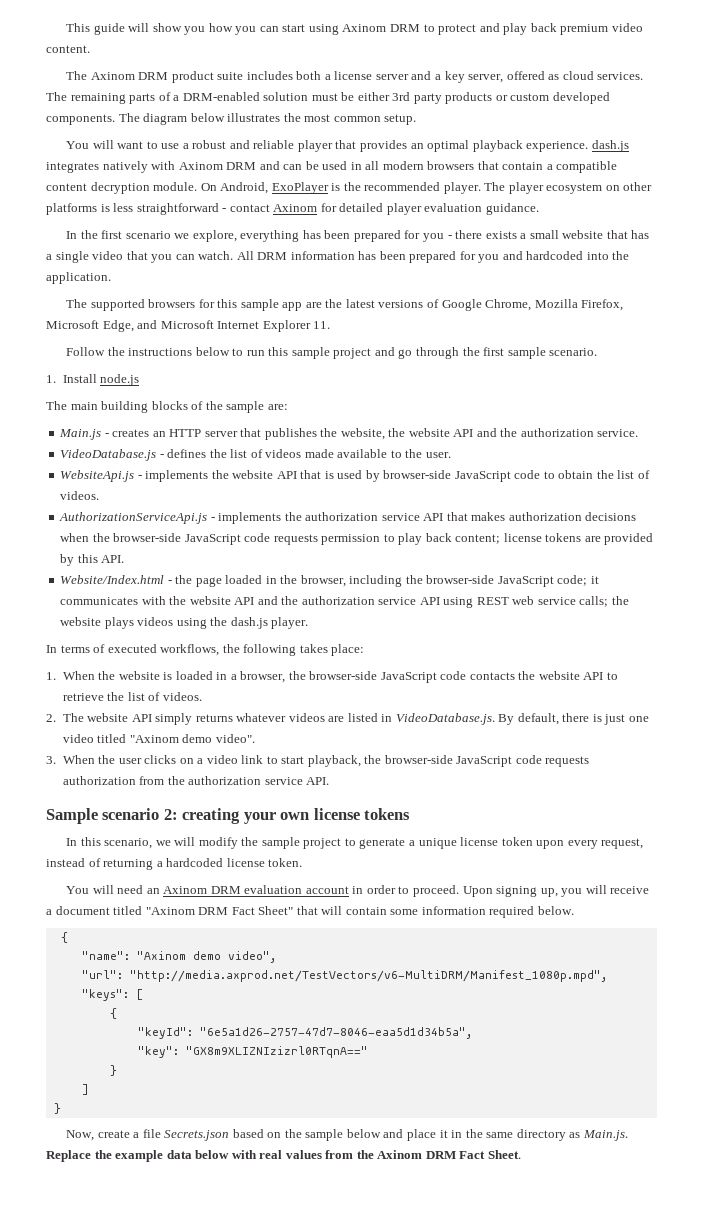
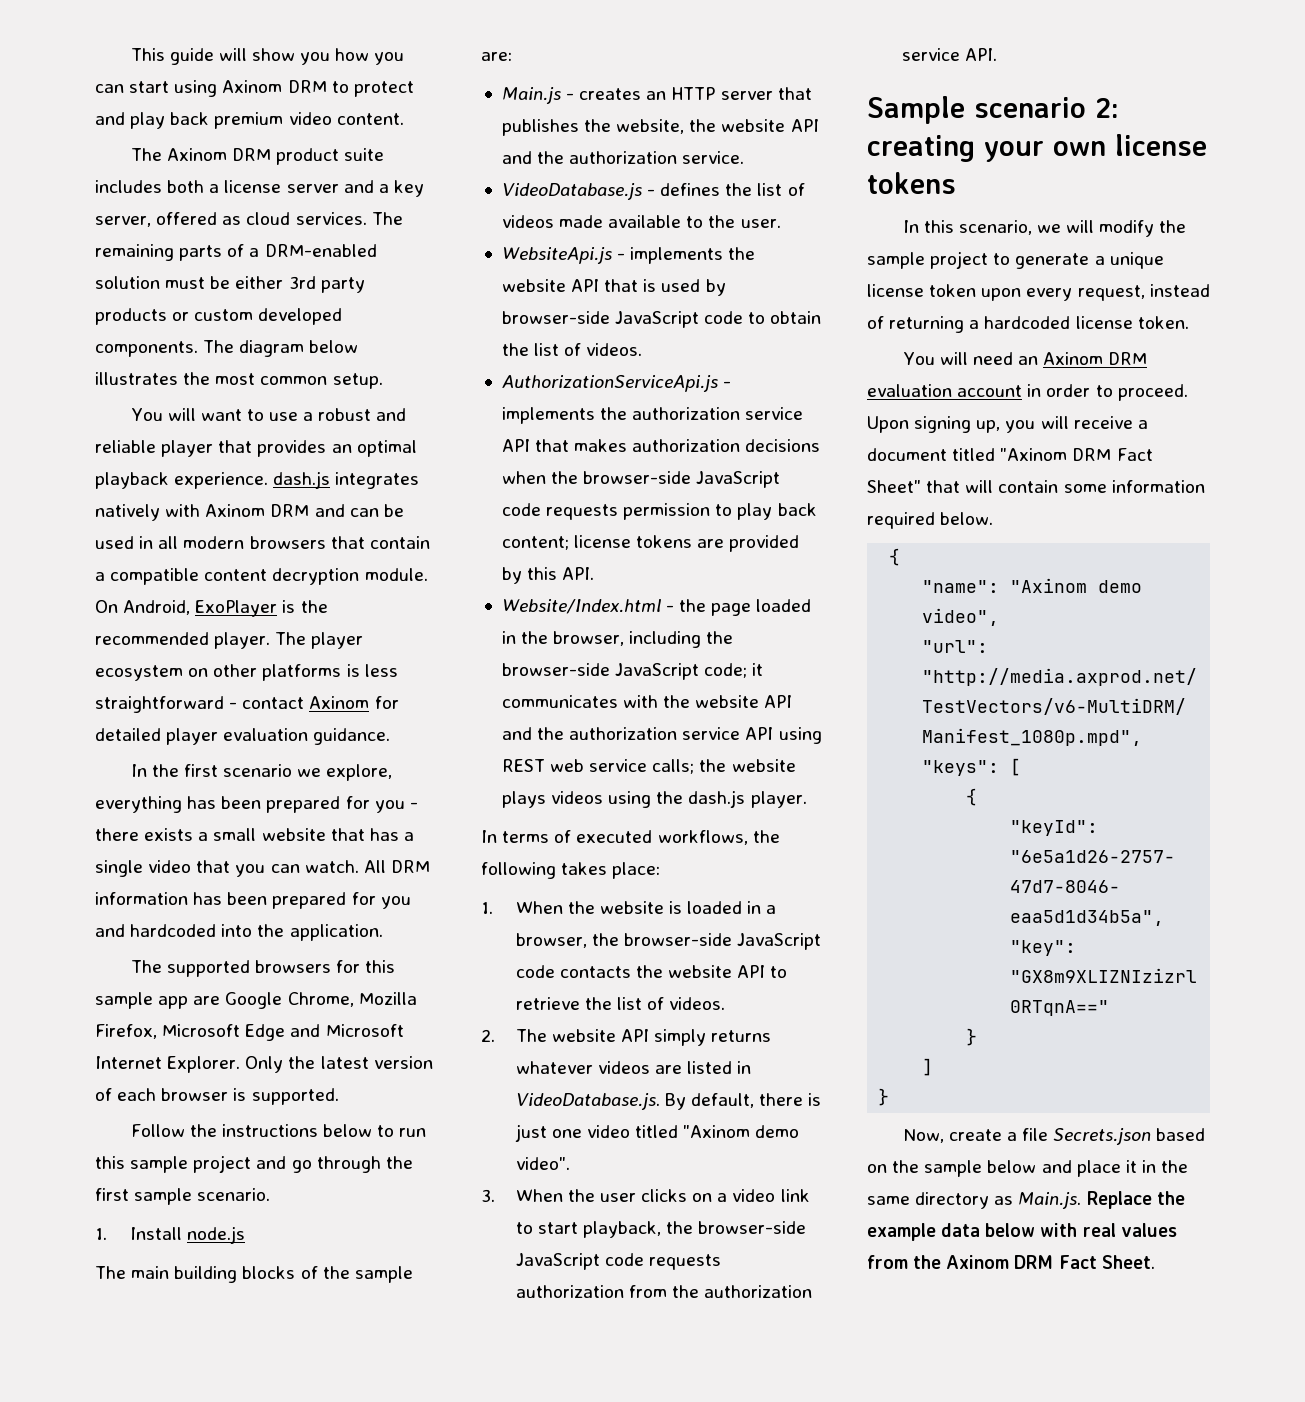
[325,299,439,308] the latest versions of -> (221, 1000) none
[102,320,134,332] Edge, -> [245,1024,286,1041] Edge
[262,320,331,332] Explorer 11. -> [167,1056,433,1073] [95,1088,339,1105] Explorer. Only the latest version of each browser is supported.

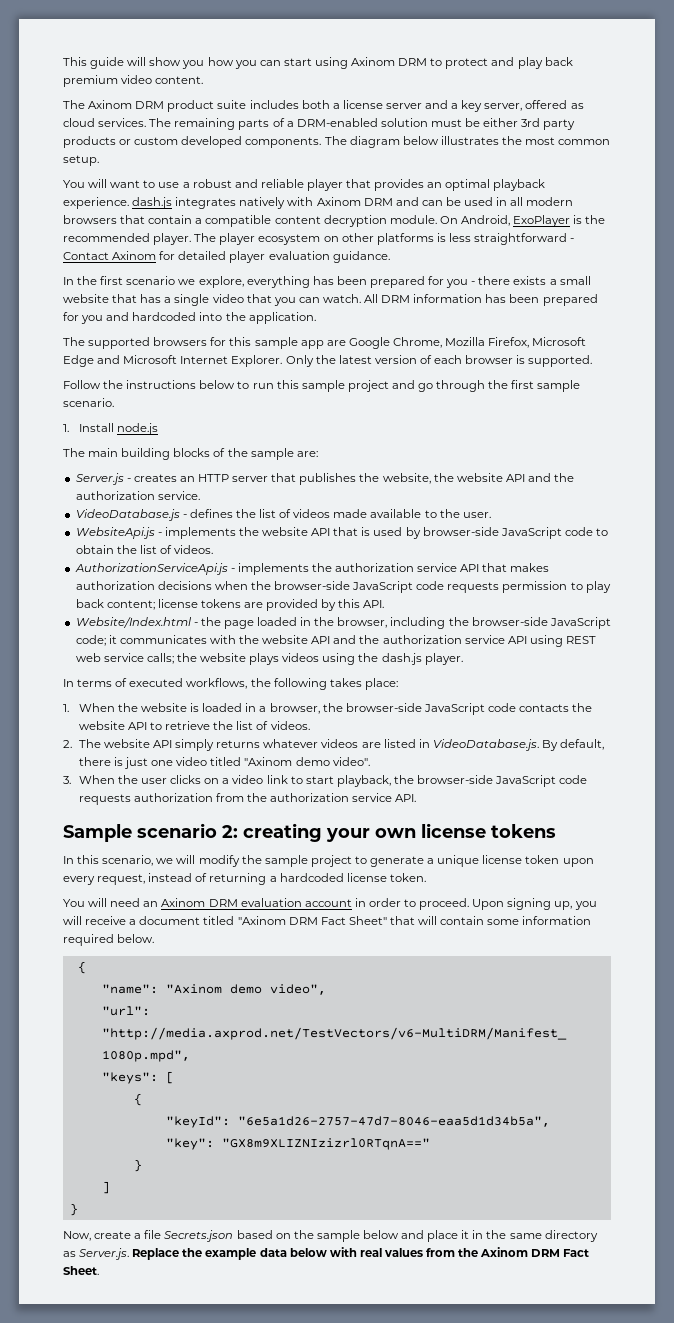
[242,697,305,709] contact -> [63,252,109,260] Contact
[501,87,561,104] Main.js -> [75,473,124,485] Server.js
[1018,1192,1082,1209] Main.js. -> [79,1248,130,1260] Server.js.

====================

Task description
What is needed here is an exact transcript of the data above, pictures excluded.

Output for this exercise
[325,299,439,308] the latest versions of -> (221, 1000) none
[102,320,134,332] Edge, -> [245,1024,286,1041] Edge
[262,320,331,332] Explorer 11. -> [167,1056,433,1073] [95,1088,339,1105] Explorer. Only the latest version of each browser is supported.

[242,697,305,709] contact -> [63,252,109,260] Contact
[501,87,561,104] Main.js -> [75,473,124,485] Server.js
[1018,1192,1082,1209] Main.js. -> [79,1248,130,1260] Server.js.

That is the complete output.